• **Assigned task**: The lines below from the one with "discount: 10% = 39.35 -> 10% = 51.30" up to and including the one with "SWU Darth Vader Double" are what you should set down, exactly and without pictures.

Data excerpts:
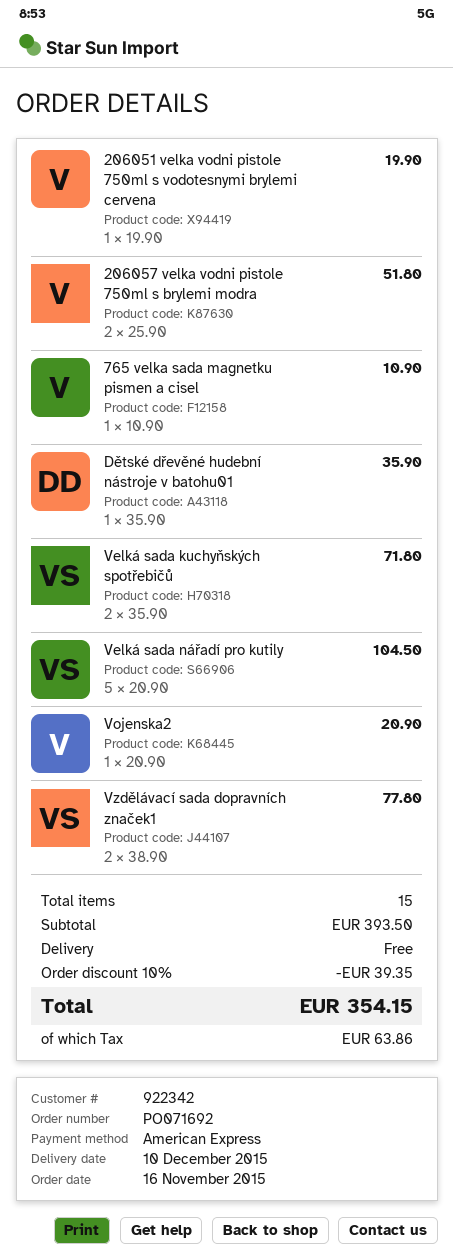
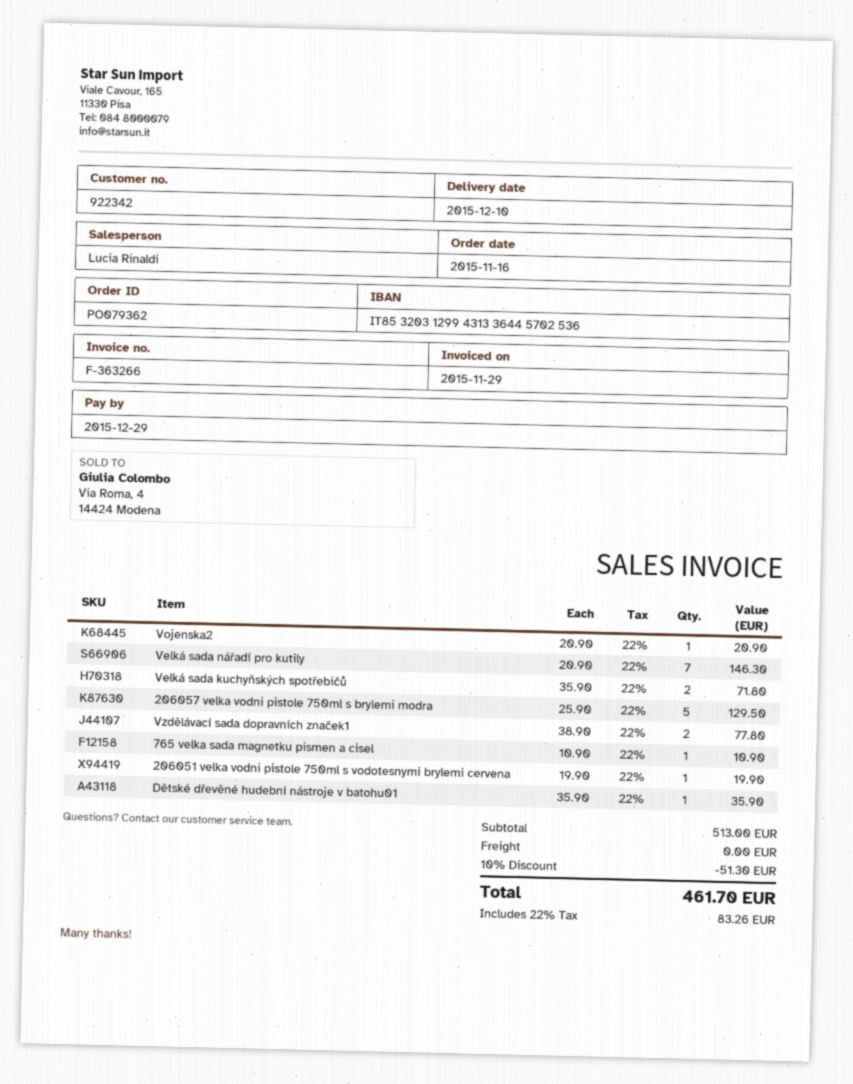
order number: PO071692 -> PO079362
206057 velka vodni pistole 750ml s brylemi modra: 2 x 25.90 = 51.80 -> 5 x 25.90 = 129.50
Velká sada nářadí pro kutily: 5 x 20.90 = 104.50 -> 7 x 20.90 = 146.30
subtotal: 393.50 -> 513.00
discount: 10% = 39.35 -> 10% = 51.30
tax: 63.86 -> 83.26
total: 354.15 -> 461.70

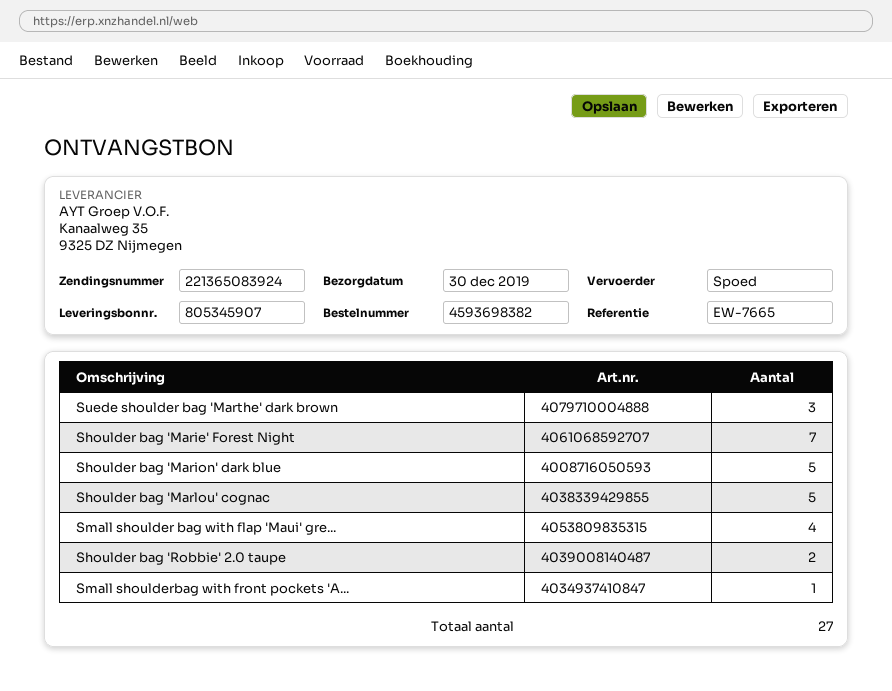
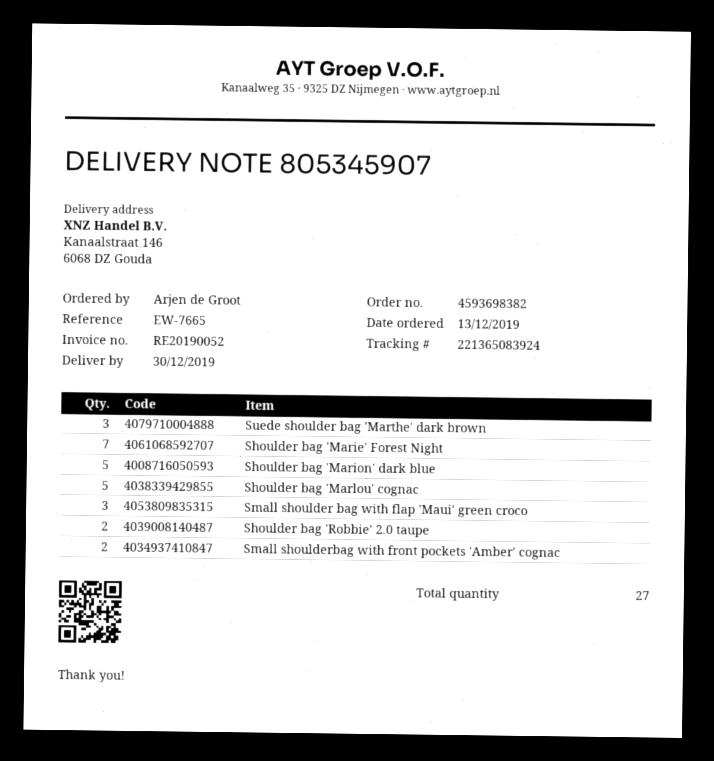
Small shoulder bag with flap 'Maui' gre...: 4 -> 3
Small shoulderbag with front pockets 'A...: 1 -> 2

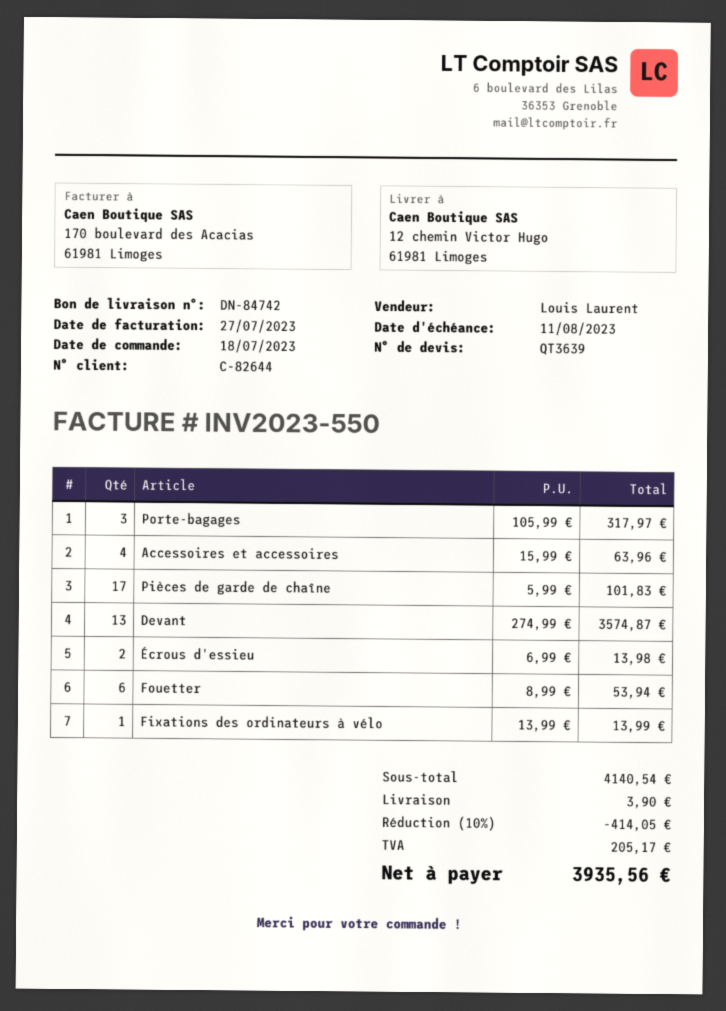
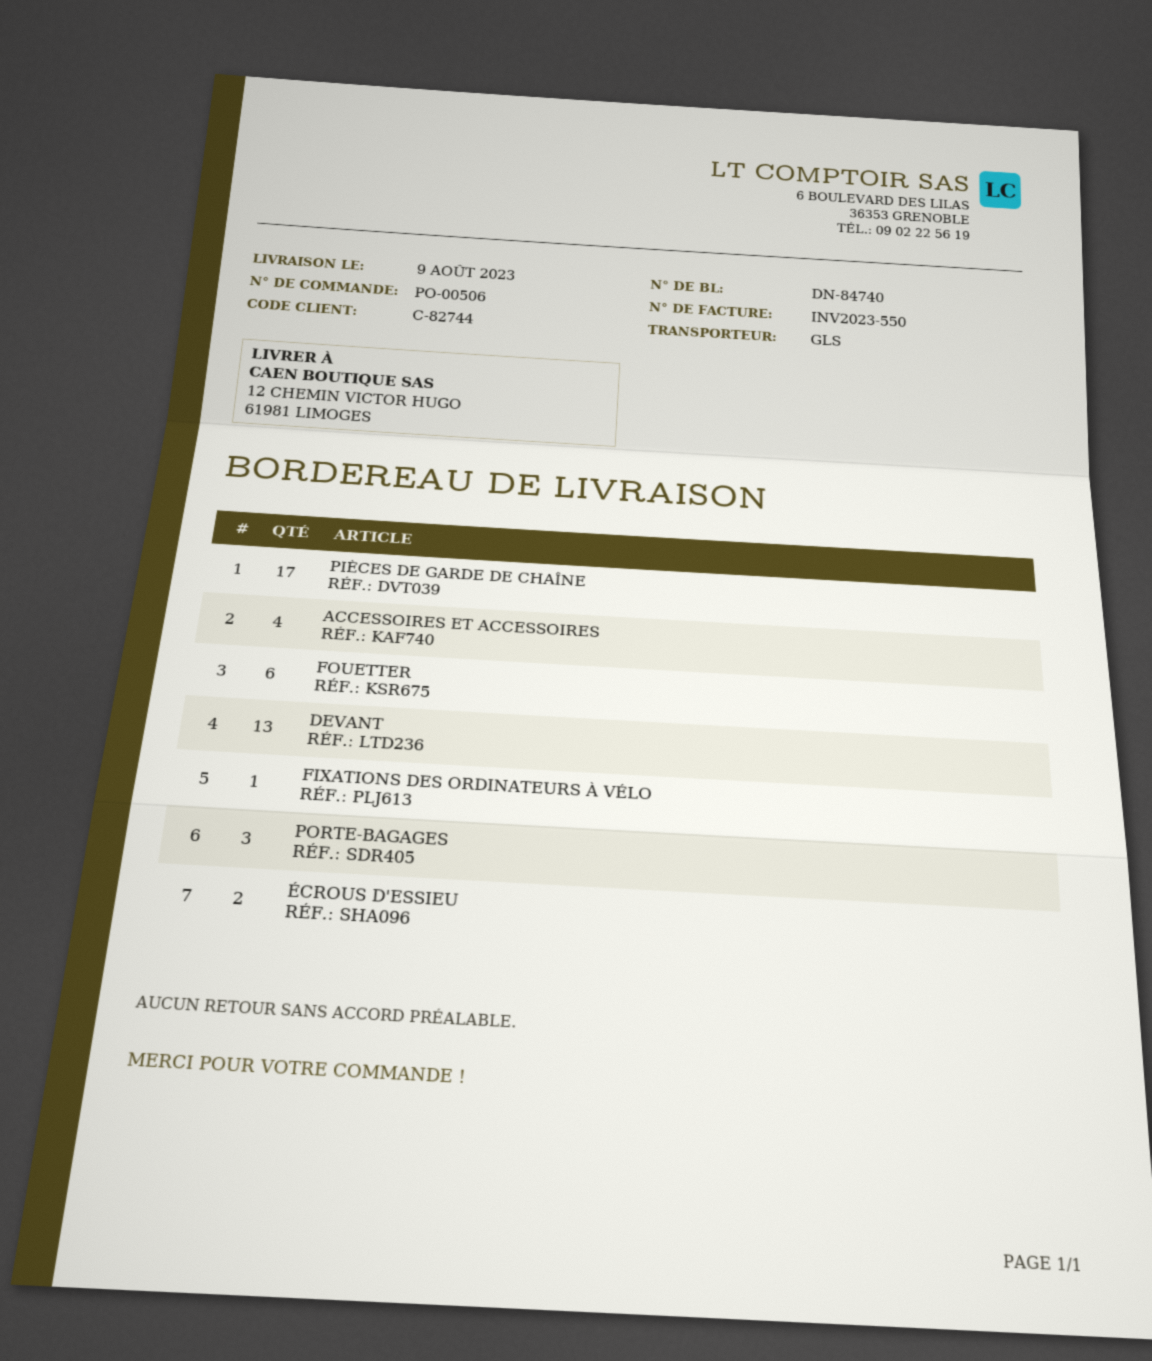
delivery note number: DN-84742 -> DN-84740
customer number: C-82644 -> C-82744

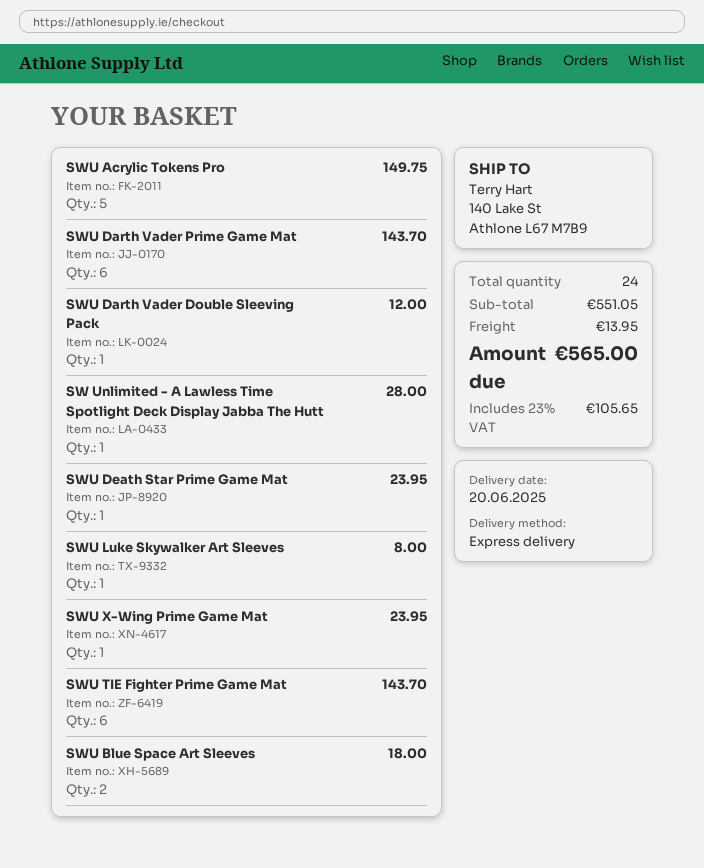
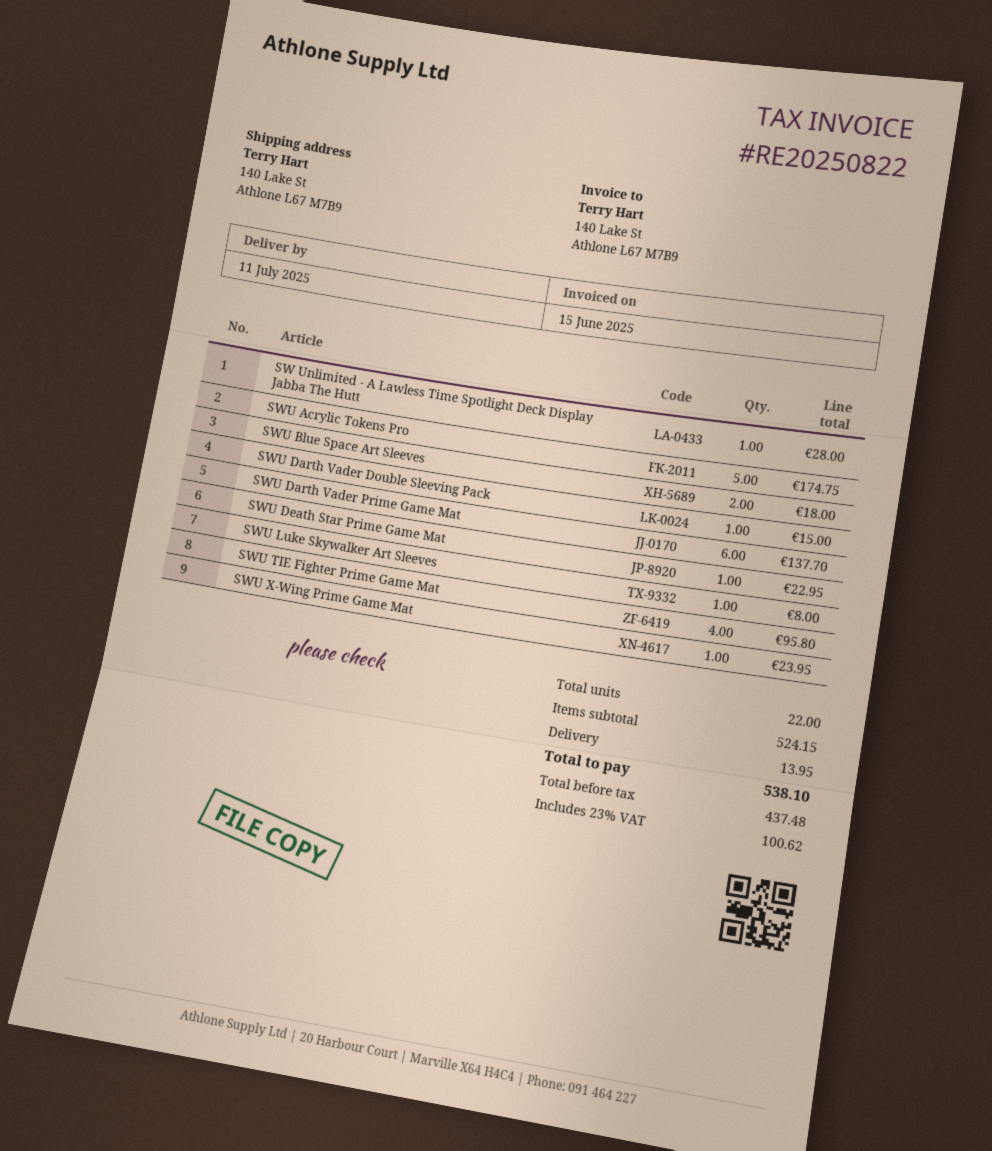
delivery date: 2025-06-20 -> 2025-07-11
SWU Acrylic Tokens Pro: 5 for 149.75 -> 5 for 174.75
SWU Darth Vader Prime Game Mat: 6 for 143.70 -> 6 for 137.70
SWU Darth Vader Double Sleeving Pack: 1 for 12.00 -> 1 for 15.00
SWU Death Star Prime Game Mat: 1 for 23.95 -> 1 for 22.95
SWU TIE Fighter Prime Game Mat: 6 for 143.70 -> 4 for 95.80
total quantity: 24 -> 22
subtotal: 551.05 -> 524.15
tax: 23% = 105.65 -> 23% = 100.62
total: 565.00 -> 538.10

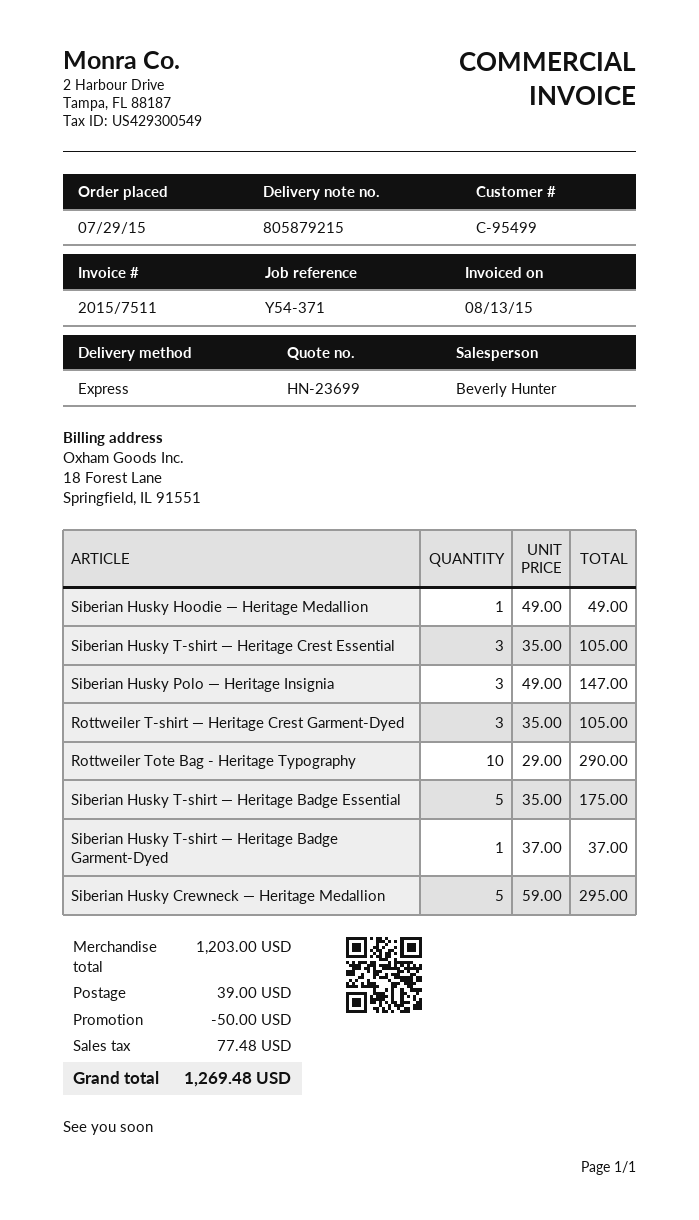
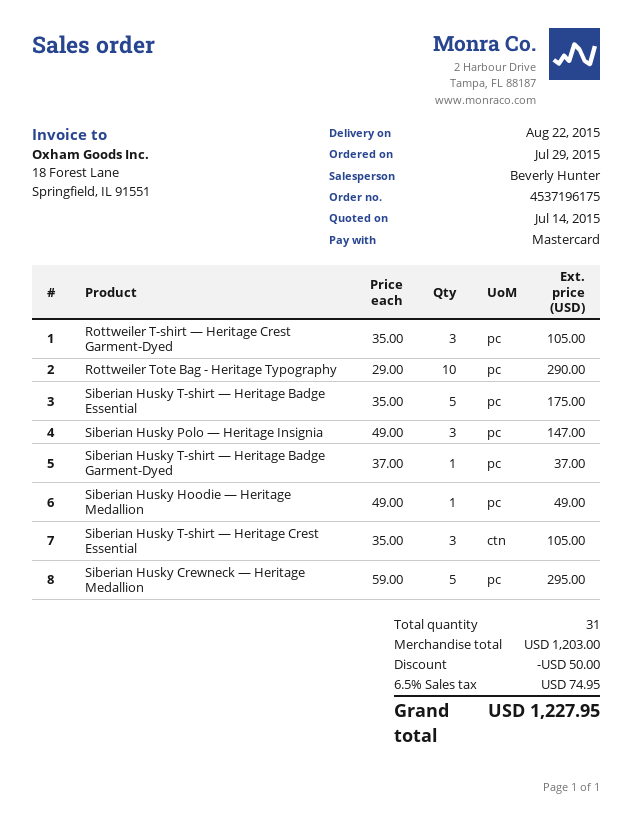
shipping: 39.00 -> none
tax: 77.48 -> 74.95
total: 1269.48 -> 1227.95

• **Solved exercise**:
discount: 10% = 39.35 -> 10% = 51.30
tax: 63.86 -> 83.26
total: 354.15 -> 461.70

Small shoulder bag with flap 'Maui' gre...: 4 -> 3
Small shoulderbag with front pockets 'A...: 1 -> 2

delivery note number: DN-84742 -> DN-84740
customer number: C-82644 -> C-82744

delivery date: 2025-06-20 -> 2025-07-11
SWU Acrylic Tokens Pro: 5 for 149.75 -> 5 for 174.75
SWU Darth Vader Prime Game Mat: 6 for 143.70 -> 6 for 137.70
SWU Darth Vader Double Sleeving Pack: 1 for 12.00 -> 1 for 15.00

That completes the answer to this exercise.